Artificial neural networks, inspired by biological neurons, have been shown to be incredibly successful in a variety of tasks. The conventional and widely accepted mechanism through which neural networks learn is backpropagation - where a loss or error is computed at the output, gradient descent is used to minimize the loss, and the chain rule is employed to compute how weights should be updated in the neural network. However, backpropagation is simply not biologically plausible, and often fails to capture natural features of human-like learning.
Here, inspired by the structure and activity of the brain (specifically, the cerebellum), I introduce a novel biologically plausible learning rule which not only changes the way learning occurs in machines, making it significantly faster and more efficient than backpropagation, but also leads to the emergence of several useful characteristics during learning. In particular, I present a mechanism for learning through local learning combined with gating. Local learning by itself is unable to learn non-linear functions, however this lost expressive power can be regained through an input-dependent gating mechanism.

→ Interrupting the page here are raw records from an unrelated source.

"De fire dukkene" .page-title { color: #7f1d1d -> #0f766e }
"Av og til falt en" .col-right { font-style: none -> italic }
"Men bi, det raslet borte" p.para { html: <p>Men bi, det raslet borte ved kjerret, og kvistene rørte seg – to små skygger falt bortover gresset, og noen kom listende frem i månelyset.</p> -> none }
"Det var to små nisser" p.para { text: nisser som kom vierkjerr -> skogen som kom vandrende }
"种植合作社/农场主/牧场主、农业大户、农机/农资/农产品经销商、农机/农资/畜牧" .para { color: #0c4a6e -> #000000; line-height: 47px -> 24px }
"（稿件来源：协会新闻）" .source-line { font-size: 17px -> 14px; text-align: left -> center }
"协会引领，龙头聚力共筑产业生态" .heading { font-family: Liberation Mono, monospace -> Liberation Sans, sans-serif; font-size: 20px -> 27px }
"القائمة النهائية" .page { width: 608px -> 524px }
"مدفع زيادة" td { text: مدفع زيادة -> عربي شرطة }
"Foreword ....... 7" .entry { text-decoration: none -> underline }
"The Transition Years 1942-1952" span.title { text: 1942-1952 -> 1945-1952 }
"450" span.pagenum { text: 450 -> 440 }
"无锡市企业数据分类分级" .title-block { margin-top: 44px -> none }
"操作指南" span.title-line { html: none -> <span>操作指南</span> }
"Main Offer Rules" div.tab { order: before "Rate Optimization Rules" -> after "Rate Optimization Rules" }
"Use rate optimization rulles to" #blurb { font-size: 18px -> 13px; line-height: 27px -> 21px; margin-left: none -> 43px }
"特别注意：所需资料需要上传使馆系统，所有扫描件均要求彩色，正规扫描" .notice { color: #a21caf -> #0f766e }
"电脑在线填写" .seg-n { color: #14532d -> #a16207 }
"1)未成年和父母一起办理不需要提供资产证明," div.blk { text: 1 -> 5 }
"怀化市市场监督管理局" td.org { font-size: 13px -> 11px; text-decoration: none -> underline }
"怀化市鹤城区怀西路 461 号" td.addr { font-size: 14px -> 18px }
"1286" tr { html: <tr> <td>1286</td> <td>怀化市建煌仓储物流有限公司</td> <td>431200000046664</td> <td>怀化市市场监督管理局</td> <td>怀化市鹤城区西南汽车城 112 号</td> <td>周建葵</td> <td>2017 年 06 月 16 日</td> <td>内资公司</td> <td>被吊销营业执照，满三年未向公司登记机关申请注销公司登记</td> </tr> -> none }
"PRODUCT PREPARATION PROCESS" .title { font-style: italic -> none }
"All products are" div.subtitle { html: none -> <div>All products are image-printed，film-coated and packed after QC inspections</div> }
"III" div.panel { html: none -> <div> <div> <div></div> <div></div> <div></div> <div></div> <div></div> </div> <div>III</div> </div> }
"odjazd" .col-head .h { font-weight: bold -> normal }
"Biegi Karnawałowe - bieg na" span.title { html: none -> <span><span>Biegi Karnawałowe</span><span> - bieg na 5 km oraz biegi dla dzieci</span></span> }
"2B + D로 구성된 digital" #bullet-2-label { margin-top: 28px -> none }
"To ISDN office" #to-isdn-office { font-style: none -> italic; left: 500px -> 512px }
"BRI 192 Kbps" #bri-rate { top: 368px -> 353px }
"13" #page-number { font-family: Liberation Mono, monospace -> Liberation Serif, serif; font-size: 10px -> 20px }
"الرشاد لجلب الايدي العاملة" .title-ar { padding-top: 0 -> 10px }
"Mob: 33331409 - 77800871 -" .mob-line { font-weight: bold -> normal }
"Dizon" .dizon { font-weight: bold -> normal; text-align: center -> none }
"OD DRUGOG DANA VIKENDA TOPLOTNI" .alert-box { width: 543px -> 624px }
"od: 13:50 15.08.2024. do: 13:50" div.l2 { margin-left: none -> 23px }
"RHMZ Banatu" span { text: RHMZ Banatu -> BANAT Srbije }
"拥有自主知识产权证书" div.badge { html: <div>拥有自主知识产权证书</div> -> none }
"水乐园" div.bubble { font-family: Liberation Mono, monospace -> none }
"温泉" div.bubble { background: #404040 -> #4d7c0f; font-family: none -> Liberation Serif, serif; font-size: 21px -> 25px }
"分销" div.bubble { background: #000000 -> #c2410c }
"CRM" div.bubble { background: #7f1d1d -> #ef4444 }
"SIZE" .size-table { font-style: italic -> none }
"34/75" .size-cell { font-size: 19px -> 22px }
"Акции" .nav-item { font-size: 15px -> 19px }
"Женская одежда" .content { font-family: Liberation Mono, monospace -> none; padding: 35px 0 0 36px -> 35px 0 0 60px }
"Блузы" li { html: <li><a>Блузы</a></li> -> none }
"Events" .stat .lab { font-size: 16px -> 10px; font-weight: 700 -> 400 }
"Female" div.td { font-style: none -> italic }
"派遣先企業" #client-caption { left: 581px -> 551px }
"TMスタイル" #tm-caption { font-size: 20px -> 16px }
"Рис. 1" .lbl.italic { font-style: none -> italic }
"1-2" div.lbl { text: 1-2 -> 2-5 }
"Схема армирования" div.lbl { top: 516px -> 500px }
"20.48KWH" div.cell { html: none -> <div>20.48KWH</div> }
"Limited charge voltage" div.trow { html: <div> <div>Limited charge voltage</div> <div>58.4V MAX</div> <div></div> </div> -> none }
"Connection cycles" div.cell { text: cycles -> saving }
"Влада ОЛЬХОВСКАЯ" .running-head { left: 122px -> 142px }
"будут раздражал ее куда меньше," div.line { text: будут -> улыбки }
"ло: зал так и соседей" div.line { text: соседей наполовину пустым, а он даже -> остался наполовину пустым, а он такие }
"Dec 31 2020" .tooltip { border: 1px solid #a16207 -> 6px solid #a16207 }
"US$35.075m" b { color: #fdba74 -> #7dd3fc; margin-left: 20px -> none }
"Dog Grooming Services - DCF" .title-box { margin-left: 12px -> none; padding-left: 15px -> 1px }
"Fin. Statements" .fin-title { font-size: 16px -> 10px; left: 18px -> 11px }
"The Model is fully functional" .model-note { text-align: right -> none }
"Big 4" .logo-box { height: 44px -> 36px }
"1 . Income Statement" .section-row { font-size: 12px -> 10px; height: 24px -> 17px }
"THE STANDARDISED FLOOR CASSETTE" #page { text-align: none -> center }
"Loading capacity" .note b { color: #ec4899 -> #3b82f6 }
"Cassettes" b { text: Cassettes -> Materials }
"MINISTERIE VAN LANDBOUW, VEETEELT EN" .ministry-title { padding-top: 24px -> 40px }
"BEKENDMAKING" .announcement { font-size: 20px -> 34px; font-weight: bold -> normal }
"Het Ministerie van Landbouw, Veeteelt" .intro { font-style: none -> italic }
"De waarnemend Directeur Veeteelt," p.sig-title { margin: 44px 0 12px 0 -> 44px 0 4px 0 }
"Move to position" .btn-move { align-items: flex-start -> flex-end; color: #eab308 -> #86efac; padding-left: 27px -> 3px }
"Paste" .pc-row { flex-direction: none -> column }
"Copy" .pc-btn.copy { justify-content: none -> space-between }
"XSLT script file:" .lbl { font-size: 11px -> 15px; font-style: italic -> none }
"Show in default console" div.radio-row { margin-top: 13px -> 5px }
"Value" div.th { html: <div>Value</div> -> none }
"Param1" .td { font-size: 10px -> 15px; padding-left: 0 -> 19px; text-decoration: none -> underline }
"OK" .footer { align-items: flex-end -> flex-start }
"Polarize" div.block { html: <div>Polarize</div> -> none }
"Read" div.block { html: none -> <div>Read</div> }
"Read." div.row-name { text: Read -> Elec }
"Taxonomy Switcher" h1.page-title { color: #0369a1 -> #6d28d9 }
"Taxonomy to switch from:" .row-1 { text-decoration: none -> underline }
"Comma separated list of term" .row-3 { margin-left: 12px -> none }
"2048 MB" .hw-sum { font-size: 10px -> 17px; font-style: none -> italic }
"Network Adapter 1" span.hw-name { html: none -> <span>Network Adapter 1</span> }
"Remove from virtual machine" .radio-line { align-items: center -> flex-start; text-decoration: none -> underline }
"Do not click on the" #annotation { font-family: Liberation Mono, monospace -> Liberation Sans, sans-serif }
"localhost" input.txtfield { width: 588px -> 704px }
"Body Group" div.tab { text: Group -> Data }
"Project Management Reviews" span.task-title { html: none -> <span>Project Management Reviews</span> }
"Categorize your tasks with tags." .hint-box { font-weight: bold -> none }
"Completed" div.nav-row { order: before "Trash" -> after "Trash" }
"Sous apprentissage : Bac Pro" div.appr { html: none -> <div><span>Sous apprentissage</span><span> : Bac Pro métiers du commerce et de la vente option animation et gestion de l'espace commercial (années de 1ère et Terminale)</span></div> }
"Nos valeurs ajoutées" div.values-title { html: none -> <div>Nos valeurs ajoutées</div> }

I show why this learning mechanism is successful in a variety of complex tasks - it predicts chaotic time series (which are, naturally, nonlinear), it learns certain behavioral tasks that the cerebellum is known to be involved in such as vestibulo-ocular response, as well as learns ML benchmarks such as permuted MNIST and robotic tasks to predict joint movement.
It is significantly more efficient and biological than learning via backprop. Unlike in conventional neural networks, the learned weight curves are smooth in this network, indicating a more intuitive, and perhaps more interpretable, learning mechanism. Additionally, when trained to learn a sequence of tasks, these networks are significantly better at remembering 'old' tasks, which humans do naturally, but networks trained with backpropagation are worse at. Lastly, I discuss the explicit biological plausibility of this model and present experimental support from imaging in rats. This simple but radically different learning mechanism can be adapted to various types of neural networks including graph neural networks, where it may prevent the common problem of oversmoothing. Thus, it introduces open questions at the interface of learning theory and explainable AI.